Find each line below that includes "Nike", then copy it.

> [Before-and-after change records]:
•••••
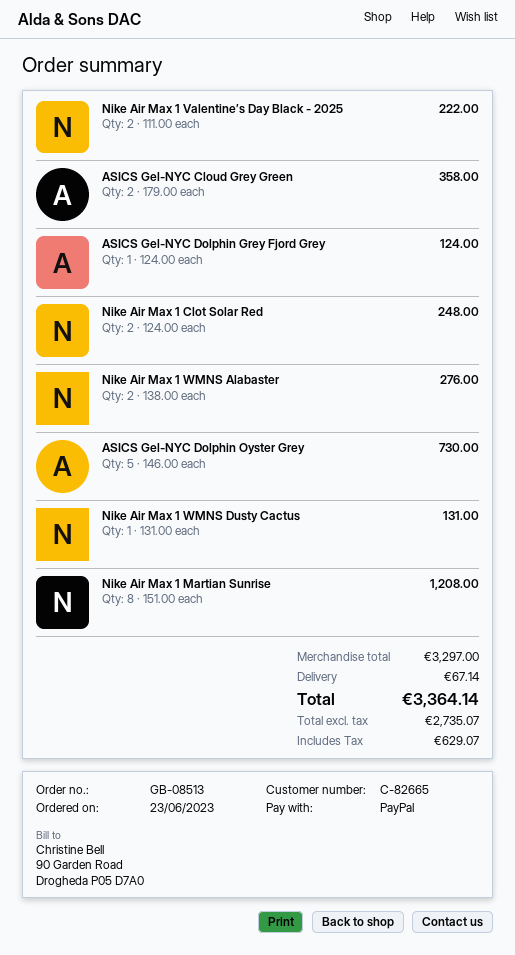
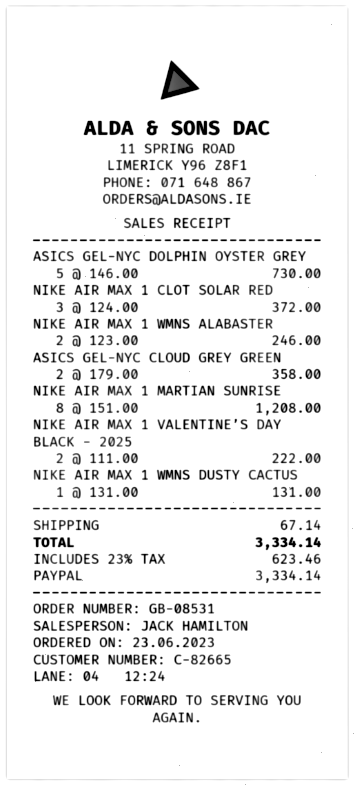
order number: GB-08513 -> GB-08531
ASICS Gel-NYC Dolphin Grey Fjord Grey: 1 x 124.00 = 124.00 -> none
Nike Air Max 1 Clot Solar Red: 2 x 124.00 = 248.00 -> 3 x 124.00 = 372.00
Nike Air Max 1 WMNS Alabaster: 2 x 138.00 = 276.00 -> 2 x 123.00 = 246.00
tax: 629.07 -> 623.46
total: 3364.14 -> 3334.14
•••••
> [RESPONSE TO THIS EXERCISE]:
Nike Air Max 1 Clot Solar Red: 2 x 124.00 = 248.00 -> 3 x 124.00 = 372.00
Nike Air Max 1 WMNS Alabaster: 2 x 138.00 = 276.00 -> 2 x 123.00 = 246.00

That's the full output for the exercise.